Dynamic Programming Characteristics

Dynamic programming is a way of solving tricky problems by breaking them into smaller pieces and solving each piece just once, saving the answers to avoid doing the same work over and over.

Here are two key things to check if dynamic programming is the right tool for the job:

1. Optimal Substructure:

• The problem should have optimal substructure, meaning the best solution comes from combining optimal solutions to smaller sub-problems.
• Take the Fibonacci series as an example, where the nth number is the sum of the previous two numbers: Fib(n) = Fib(n-1) + Fib(n-2).
• This shows how a problem of size “n” can be broken down into sub-problems of size “n-1” and “n-2,” helping define the base cases of the recursive algorithm (e.g., f(0) = 0, f(1) = 1).

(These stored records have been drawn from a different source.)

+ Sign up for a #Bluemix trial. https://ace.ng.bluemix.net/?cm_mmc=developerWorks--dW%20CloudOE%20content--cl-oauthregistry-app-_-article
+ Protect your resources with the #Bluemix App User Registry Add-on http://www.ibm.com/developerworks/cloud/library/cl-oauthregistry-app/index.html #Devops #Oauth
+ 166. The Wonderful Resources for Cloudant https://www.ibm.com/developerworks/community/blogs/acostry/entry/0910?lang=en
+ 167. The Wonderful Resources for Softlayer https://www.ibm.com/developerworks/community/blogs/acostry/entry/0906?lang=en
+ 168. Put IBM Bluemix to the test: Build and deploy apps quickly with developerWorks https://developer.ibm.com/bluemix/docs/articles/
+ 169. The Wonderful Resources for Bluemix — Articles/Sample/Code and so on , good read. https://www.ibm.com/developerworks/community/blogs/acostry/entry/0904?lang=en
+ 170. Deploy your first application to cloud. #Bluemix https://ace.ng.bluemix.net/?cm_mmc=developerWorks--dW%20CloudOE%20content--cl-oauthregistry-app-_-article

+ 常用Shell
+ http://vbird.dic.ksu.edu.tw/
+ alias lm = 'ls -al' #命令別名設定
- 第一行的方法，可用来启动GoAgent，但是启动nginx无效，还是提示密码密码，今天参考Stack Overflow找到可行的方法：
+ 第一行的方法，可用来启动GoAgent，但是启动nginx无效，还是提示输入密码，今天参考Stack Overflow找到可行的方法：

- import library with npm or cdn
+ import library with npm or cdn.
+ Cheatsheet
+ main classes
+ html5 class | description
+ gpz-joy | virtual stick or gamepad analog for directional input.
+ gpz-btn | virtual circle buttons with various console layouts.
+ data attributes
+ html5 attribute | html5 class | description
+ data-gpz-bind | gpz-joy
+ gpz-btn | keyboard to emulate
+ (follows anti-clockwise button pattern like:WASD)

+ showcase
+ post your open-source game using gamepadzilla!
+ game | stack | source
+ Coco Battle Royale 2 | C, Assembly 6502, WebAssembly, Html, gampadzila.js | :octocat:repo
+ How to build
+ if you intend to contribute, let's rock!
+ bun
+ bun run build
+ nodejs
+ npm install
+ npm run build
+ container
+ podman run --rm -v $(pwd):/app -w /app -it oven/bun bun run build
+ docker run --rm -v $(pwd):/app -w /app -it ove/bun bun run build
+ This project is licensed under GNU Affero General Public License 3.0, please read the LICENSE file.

2. Overlapping Subproblems:

• The other essential characteristic is overlapping subproblems, where the same smaller problems occur repeatedly in a recursive manner.
• By recognizing and storing the solutions to these overlapping subproblems, algorithm performance can be significantly improved.
• In the Fibonacci dynamic programming example, the tree representation reveals that sub-problems like fib(4), fib(3), fib(2), etc., appear multiple times.
• Remember, for a problem to be a good fit for dynamic programming, it needs both optimal substructure and overlapping subproblems.

Dynamic programming, popularly known as DP, is a method of solving problems by breaking them down into simple, overlapping subproblems and then solving each of the subproblems only once, storing the solutions to the subproblems that are solved to avoid redundant computations. This technique is useful for optimization-based problems, where the goal is to find the most optimal solution among all possible set of solutions.